Rotary encoder found and in hand, I set upon their shelves, looking to see if there was anything else I needed and I found the most wonderful little panel mounted buttons ever. They looked like a cross between skittles and personality cores, but in button form, and they have the most satisfying click. In fact, it's less of a "click" and more of a miniaturized "clunk": like those big, red, industrial emergency stop buttons, but smaller. 
A few other bits and bobs later and I had all the hardware I needed. Now came time to design the case properly. Taking all of the essential measurements, I began drafting it up in TinkerCAD for 3D Printing. At this point, I was still very new to FDM printing and, though my initial design looked how I wanted, it proved very difficult to print at that time. So, I redesigned it, made some compromises, added some features, and tried again. This time, everything held together during the print (mostly) and (nearly) all of the components fit into their places with (almost) no fuss. It was then that the wiring could begin!

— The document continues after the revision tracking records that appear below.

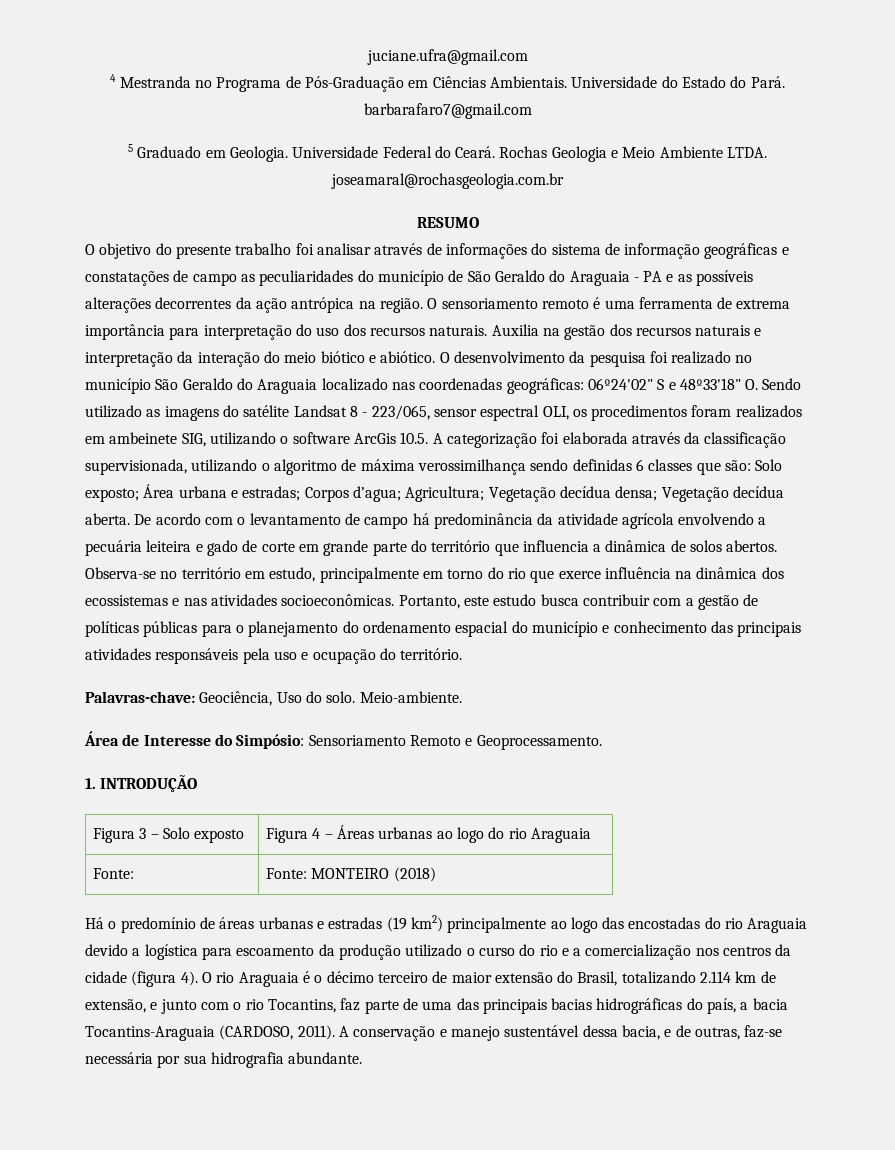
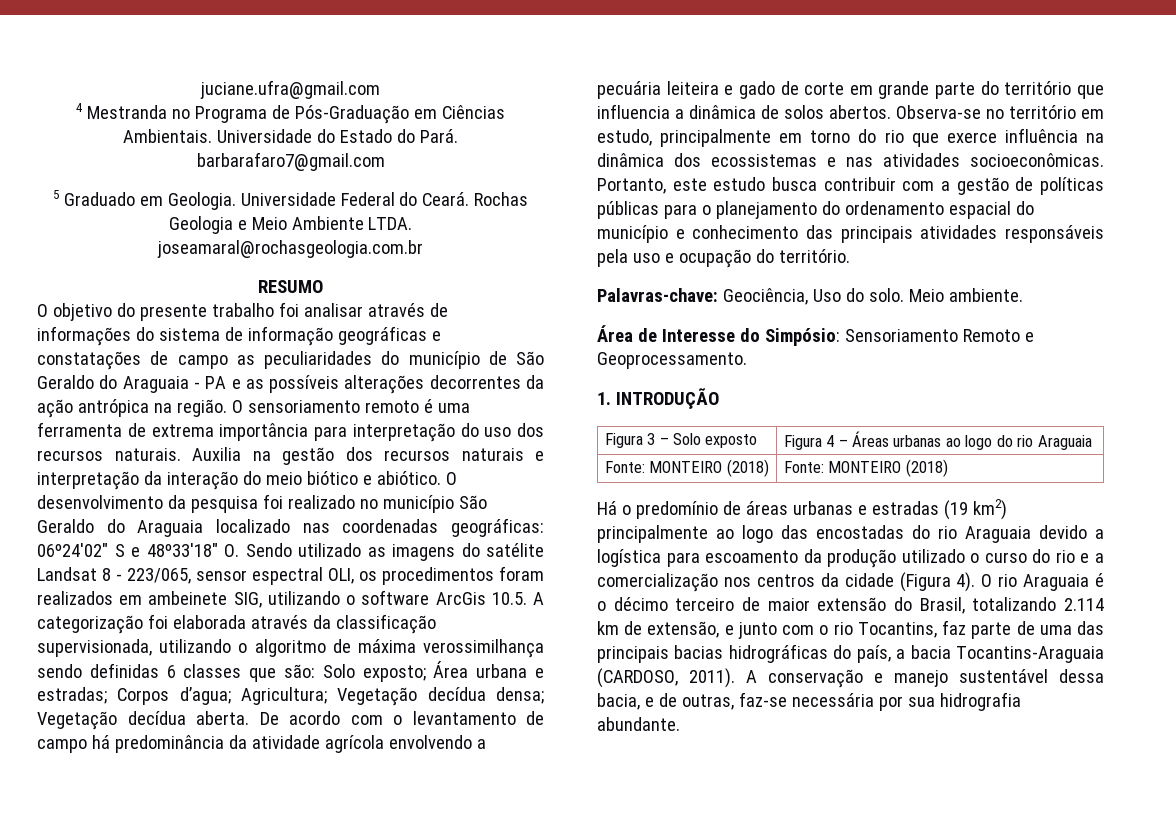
- Meio-ambiente.
+ Meio ambiente.
- Fonte: | Fonte: MONTEIRO (2018)
+ Fonte: MONTEIRO (2018) | Fonte: MONTEIRO (2018)
- Há o predomínio de áreas urbanas e estradas (19 km2) principalmente ao logo das encostadas do rio Araguaia devido a logística para escoamento da produção utilizado o curso do rio e a comercialização nos centros da cidade (figura 4).
+ Há o predomínio de áreas urbanas e estradas (19 km2) principalmente ao logo das encostadas do rio Araguaia devido a logística para escoamento da produção utilizado o curso do rio e a comercialização nos centros da cidade (Figura 4).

Original design in Tinkercad
Original design in Tinkercad
Revised design printed in red ABS plastic. Each button labeled with it's corresponding arduino pins
Revised design printed in red ABS plastic. Each button labeled with it's corresponding arduino pins
Underside showing wiring
Underside showing wiring
With everything wired up, it was time to start writing the code. This was the most difficult part. 
In spite of my original plans, I had decided that it would be "better" to have the controller communicate with the editing software as a MIDI device. This is the method by which professional control surfaces communicate with DAWs. The standard protocol (Mackie HUI) is well established and... barely documented at all. After ages of searching I found a reverse engineered protocol spec sheet but, no matter how hard I tried I simply could NOT get my controller to play nice with my DAW. The connection would break, keys would register to a sniffer app, but not to the DAW, bidirectional control was basically DOA...

Eventually, I gave up on MIDI control and rewrote my original code to emulate a keyboard. This worked 100% perfectly right from the get-go and I am never getting the hours I wasted on MIDI back.

Finally, I decided to rebuild the case for it, but out of MDF as it looked nicer and better fit my aesthetic. I also opted to leave the Arduino on the breadboard with all of the wires exposed because I felt it showed off the DIY nature of it better. I also added an LED to the inside of the case to make it glow. Because it looks cool.